Stored dataset items:
= Beginning of Section =

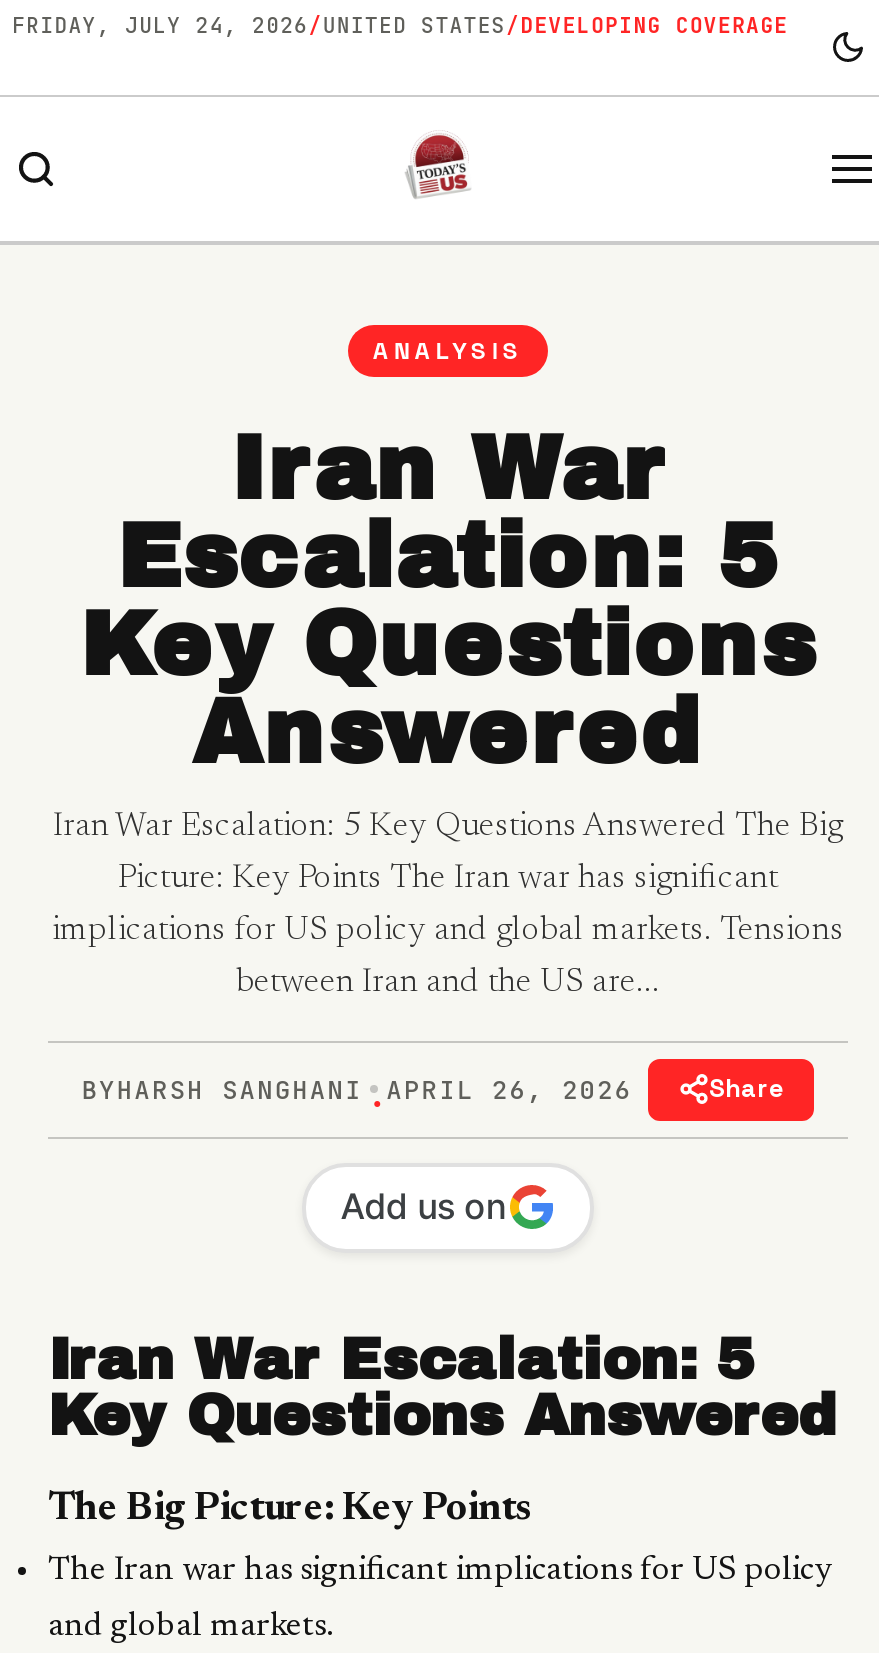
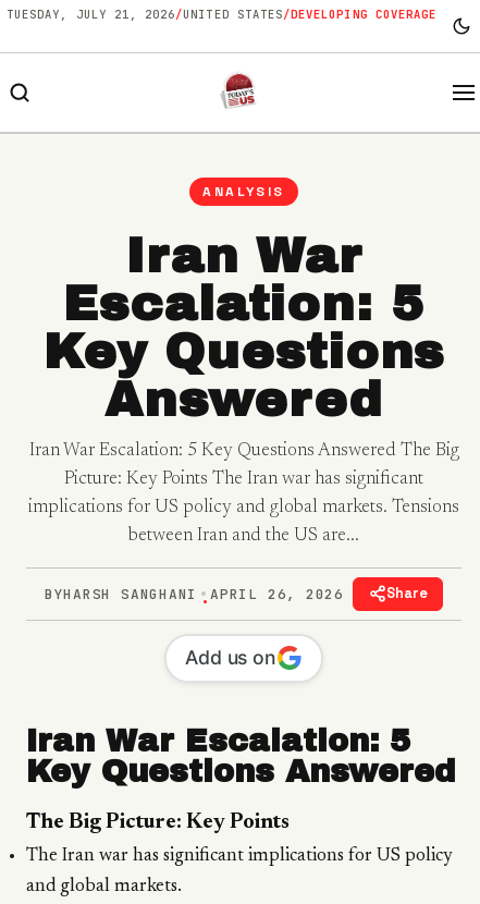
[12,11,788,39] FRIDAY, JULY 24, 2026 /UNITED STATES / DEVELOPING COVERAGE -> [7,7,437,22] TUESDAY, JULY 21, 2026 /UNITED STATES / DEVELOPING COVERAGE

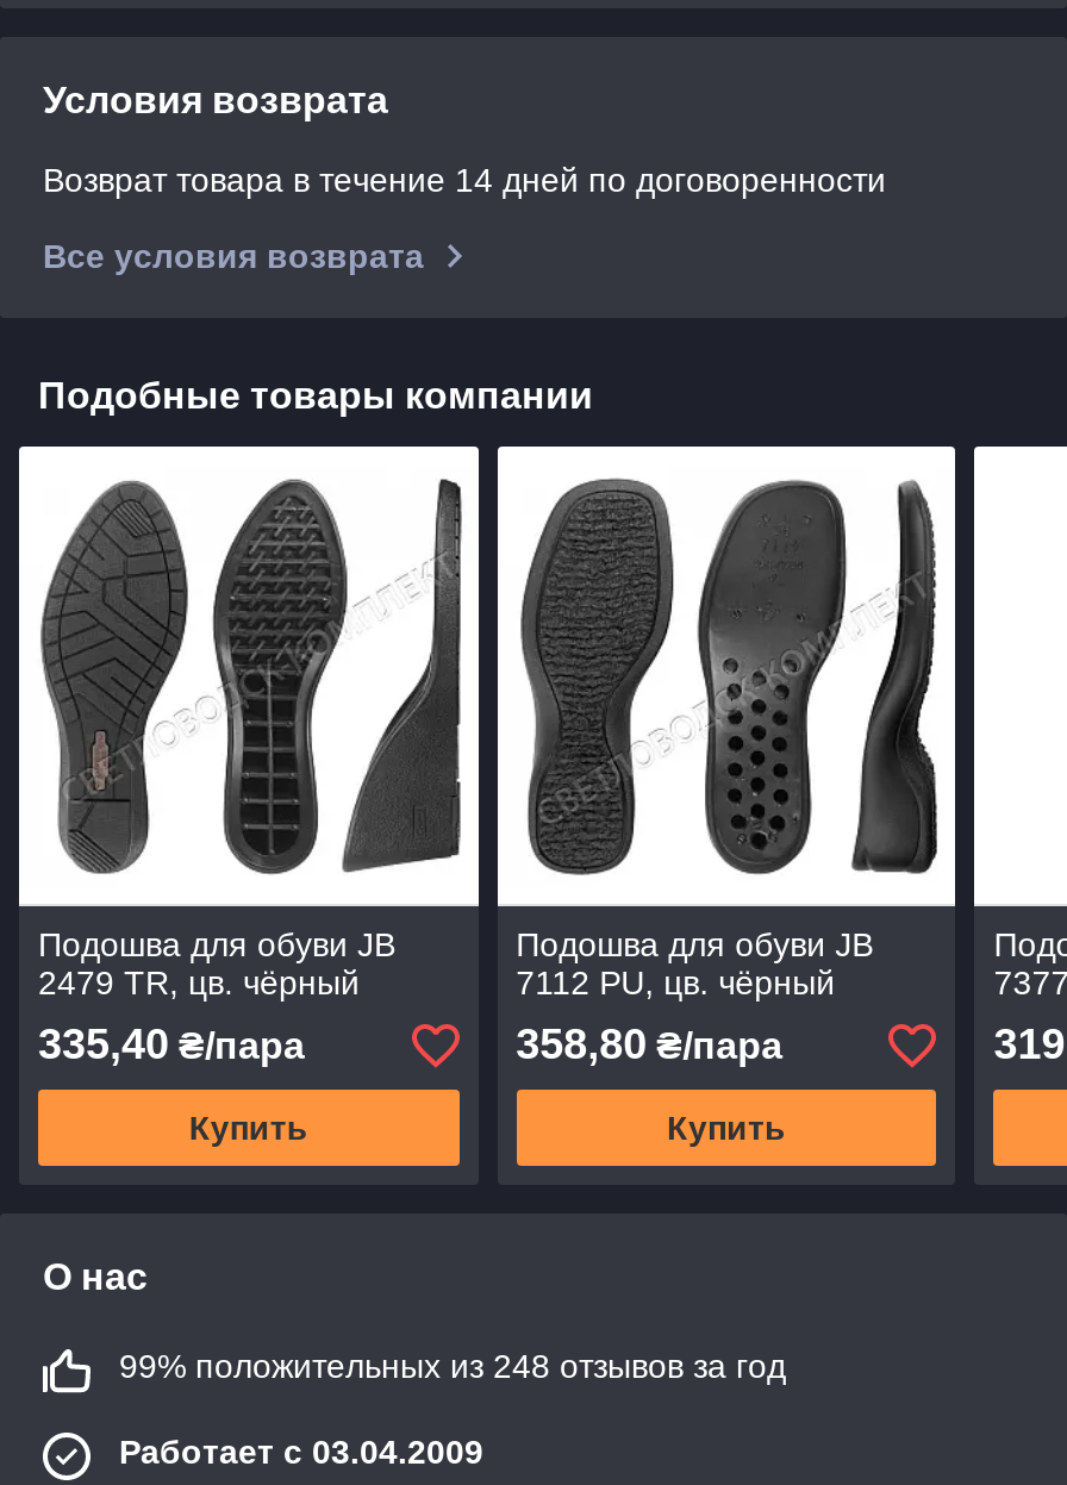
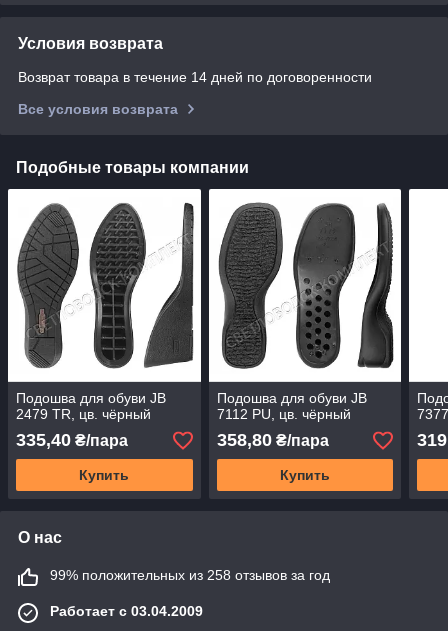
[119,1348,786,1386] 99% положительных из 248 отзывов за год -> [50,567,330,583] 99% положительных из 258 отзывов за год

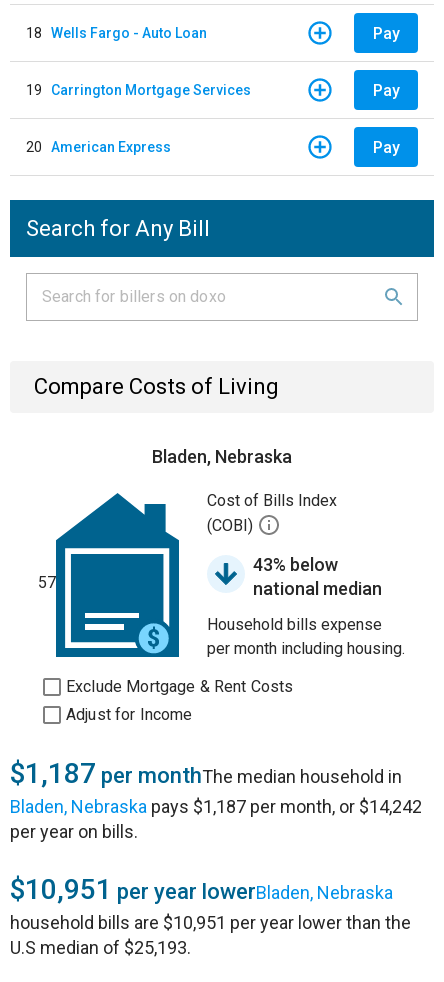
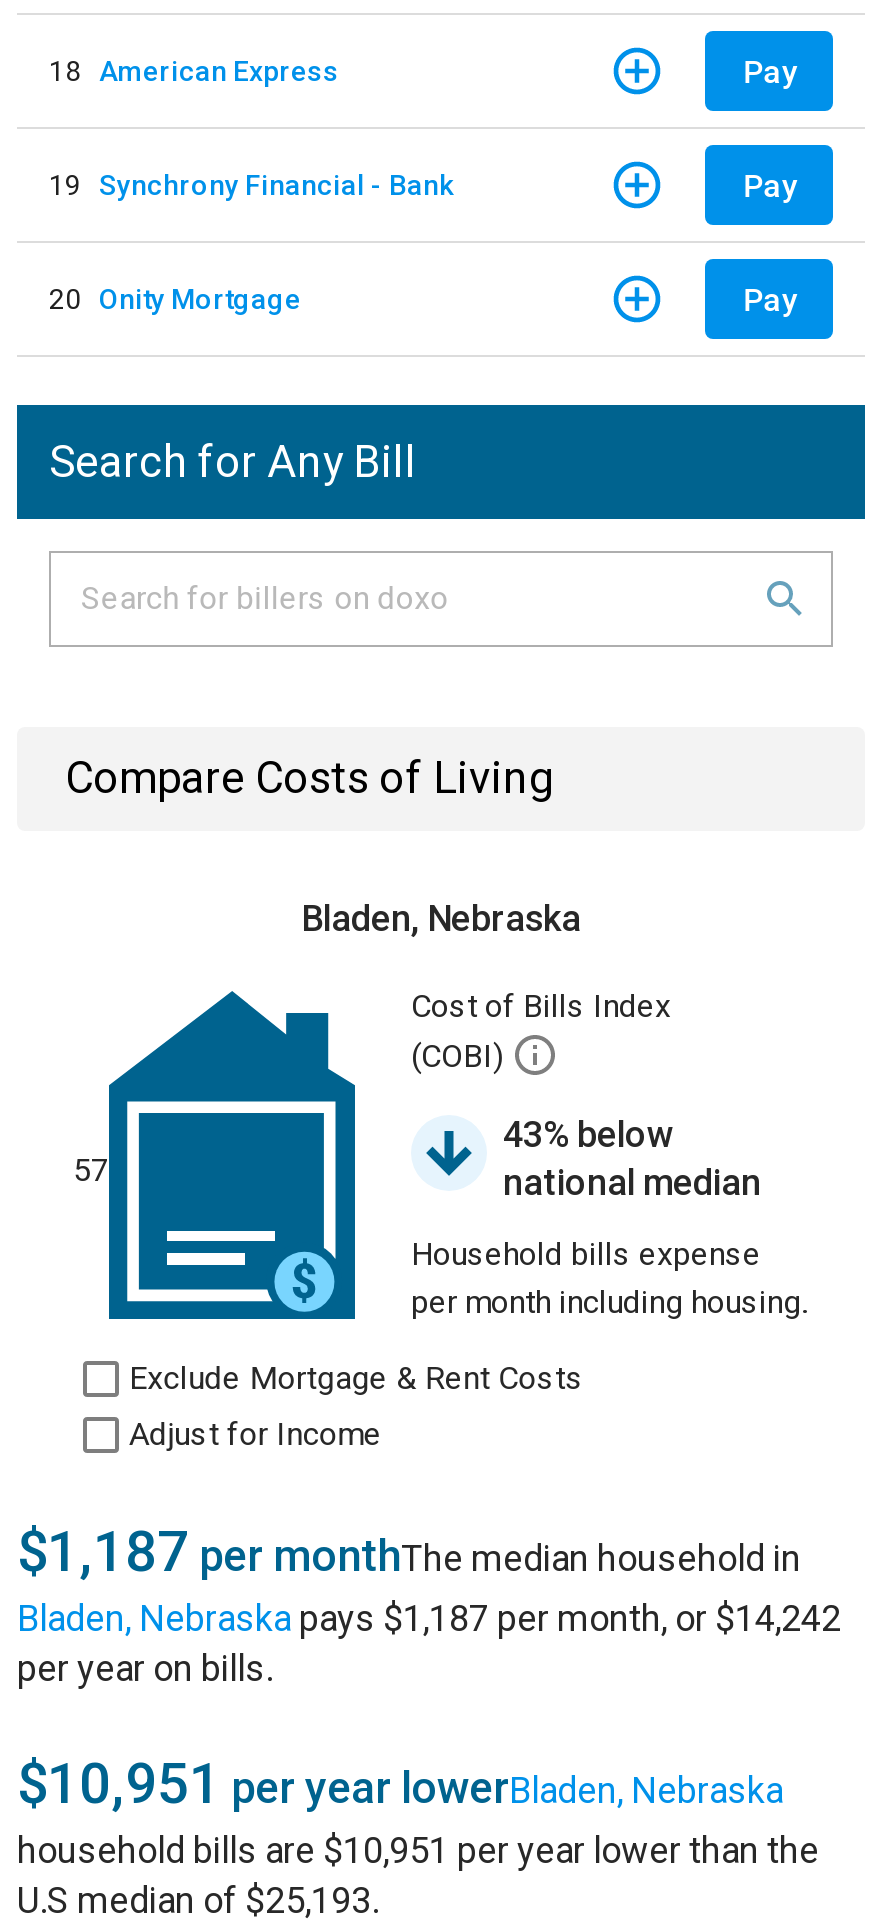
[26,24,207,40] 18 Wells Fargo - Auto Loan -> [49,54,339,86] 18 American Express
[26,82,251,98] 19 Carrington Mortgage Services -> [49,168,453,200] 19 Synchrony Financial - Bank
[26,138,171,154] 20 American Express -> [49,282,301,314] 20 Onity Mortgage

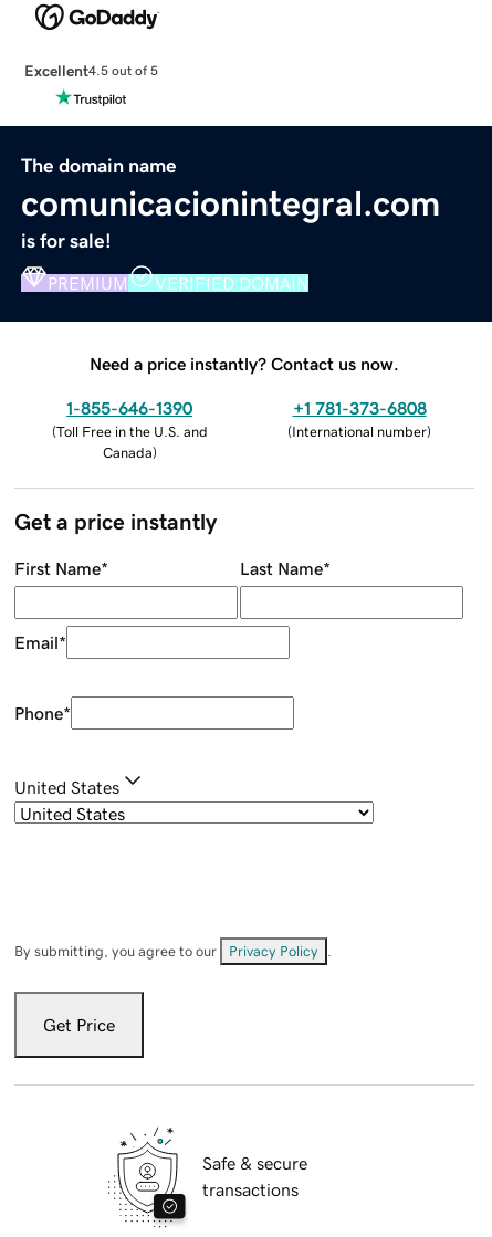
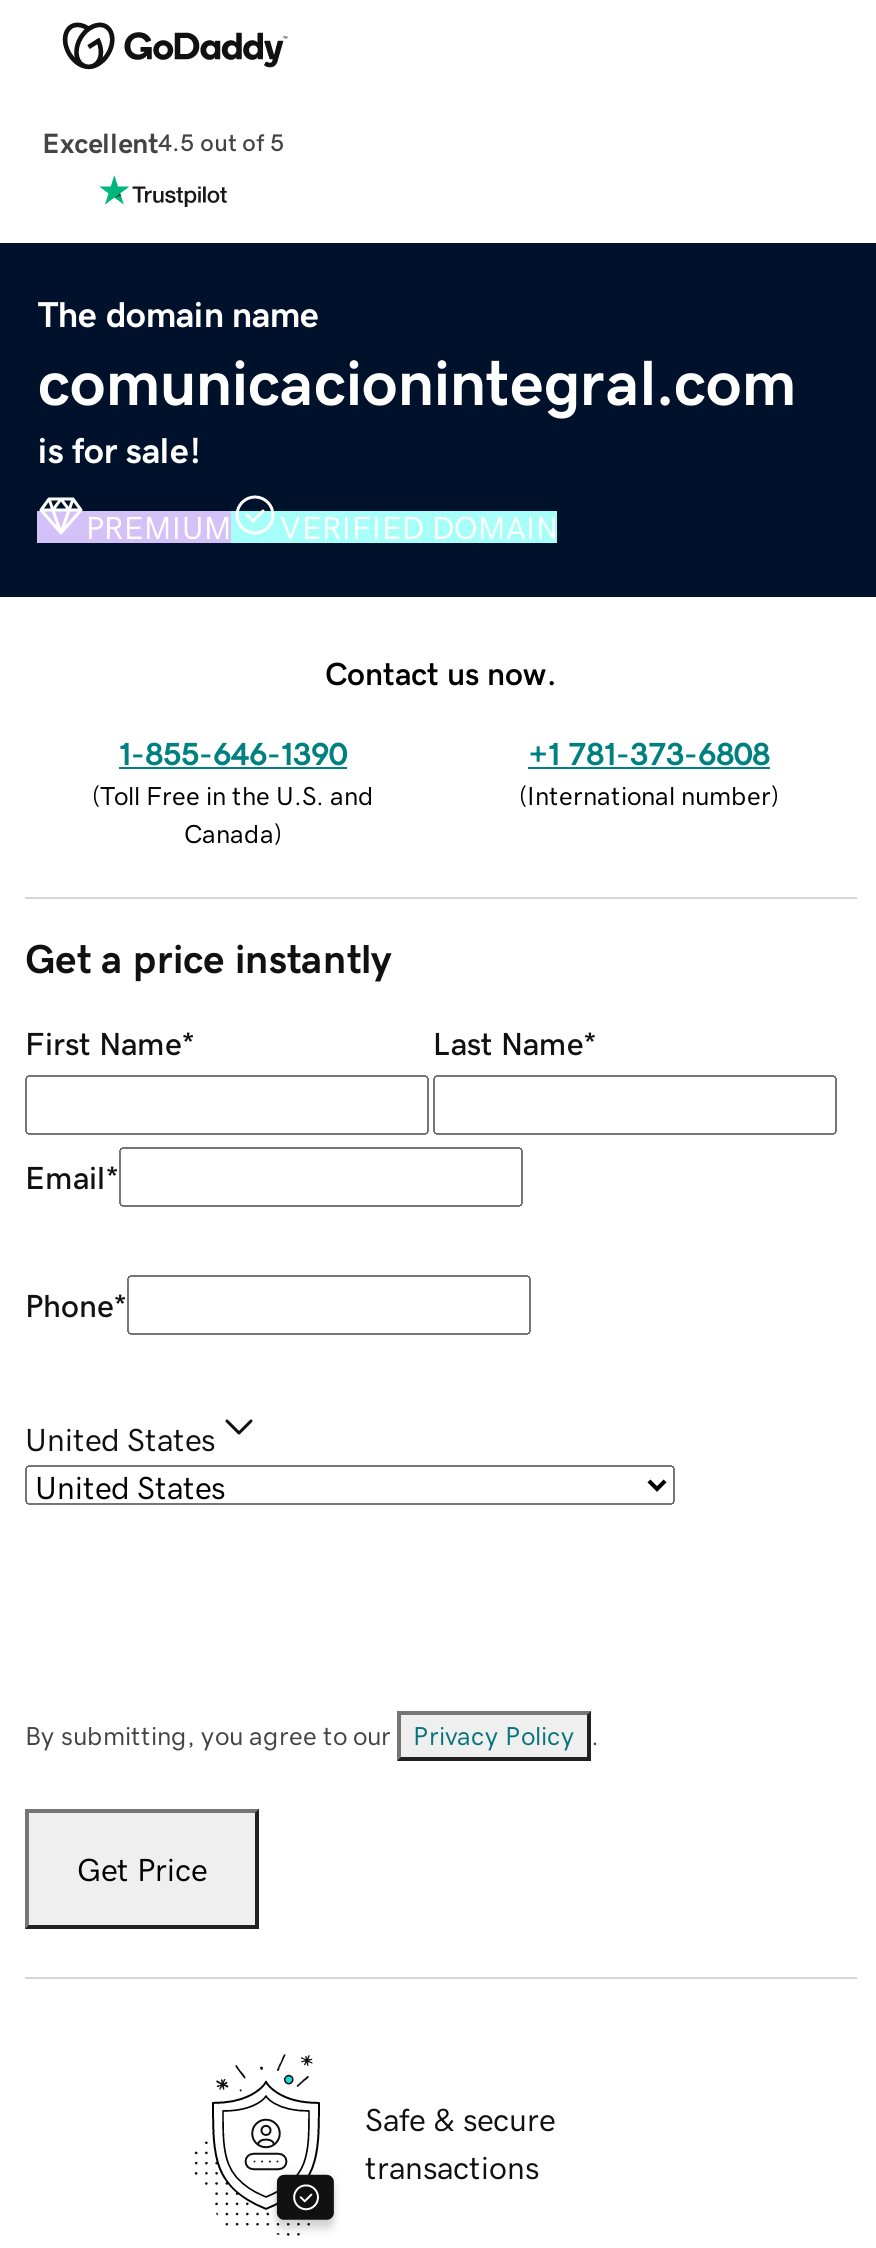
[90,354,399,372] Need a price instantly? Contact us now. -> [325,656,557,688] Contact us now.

= End of Section =

Work order: Word-for-word copy, no pictures: write out the entries above in full.

Result below:
[12,11,788,39] FRIDAY, JULY 24, 2026 /UNITED STATES / DEVELOPING COVERAGE -> [7,7,437,22] TUESDAY, JULY 21, 2026 /UNITED STATES / DEVELOPING COVERAGE

[119,1348,786,1386] 99% положительных из 248 отзывов за год -> [50,567,330,583] 99% положительных из 258 отзывов за год

[26,24,207,40] 18 Wells Fargo - Auto Loan -> [49,54,339,86] 18 American Express
[26,82,251,98] 19 Carrington Mortgage Services -> [49,168,453,200] 19 Synchrony Financial - Bank
[26,138,171,154] 20 American Express -> [49,282,301,314] 20 Onity Mortgage

[90,354,399,372] Need a price instantly? Contact us now. -> [325,656,557,688] Contact us now.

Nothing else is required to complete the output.